Geographically Weighted Regression difference in Desktop and Pro version

MWmep013 · ‎07-05-2024

Hi,

I am trying to identify a relationship between water demand and land use land form variables.

However, when I am working on Residential Landuse (% in each municipal ward/census block) unit vs water demand in Desktop and Pro versions I am getting different R2 values and on the lower end as well.

In Pro version, I am using number of neighbours and golden search for neighbourhood selection.

In Desktop version, I can select kernel width and bandwidth method as AICc.

Pro version value: R2 0.0584

Desktop version value: R2 0.117

Update: in pro version, using distance band as neighbourhood selection further lessens the R2

I am unable to understand what might be wrong.... Logically Residential landuse should have a positive relationship with water demand and R2 values should be higher..... I had expected the R2 values to be on the higher side and a positive relationship between variables. And why is their a difference between desktop and pro versions? And what to do since neither version offer the options available in the other version?

EricKrause · ‎07-05-2024

Hi @MWmep013,

The reason for the discrepancy is that the GWR tool was reimplemented in ArcGIS Pro 2.3, and the previous version (equivalent to ArcMap) was deprecated. Among other things, the newer version uses a different and more common formula for global and local R-squared and optimizes bandwidths differently. The newer version follows the design and formulas of the GWR4 software (not from Esri).

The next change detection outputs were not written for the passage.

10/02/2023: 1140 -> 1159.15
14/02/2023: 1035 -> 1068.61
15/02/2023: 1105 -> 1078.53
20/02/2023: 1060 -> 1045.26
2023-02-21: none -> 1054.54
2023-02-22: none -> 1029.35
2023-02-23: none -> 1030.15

While you will not find it in the Geoprocessing pane, the deprecated version can still be used through arcpy (for example, in a Python Notebook or the Python Window) with arcpy.stats.GeographicallyWeightedRegression().

You can see the documentation for the deprecated version here:

https://pro.arcgis.com/en/pro-app/latest/tool-reference/spatial-statistics/geographically-weighted-r...

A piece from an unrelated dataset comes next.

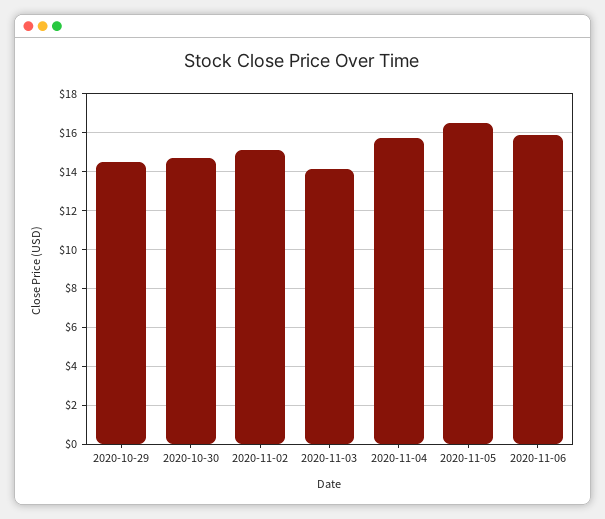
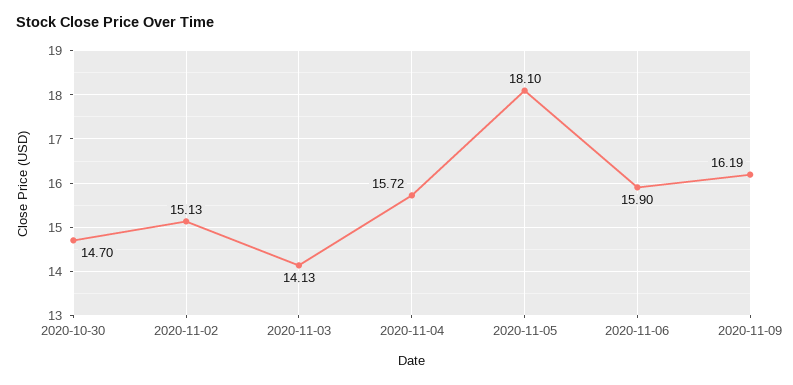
2020-10-29: 14.5 -> none
2020-11-05: 16.5 -> 18.1
2020-11-09: none -> 16.19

Using the deprecated version should provide the same results as the ArcMap version. As for why using Distance Band lowers the R-squared, I am not certain, but it likely has something to do with your particular data.

Please let me know if you have any other questions.

-Eric

MWmep013 · ‎07-09-2024

Thank you so much Eric.

Just posted a question for Lauren. Can you please check?

LaurenGriffin · ‎07-05-2024

Hi,

I'm sorry the different versions of GWR are creating confusion. If you look at the desktop GWR documentation, you will see a note stating that an enhanced version of GWR is only available with ArcGIS Pro. We recommend you use GWR with ArcGIS Pro.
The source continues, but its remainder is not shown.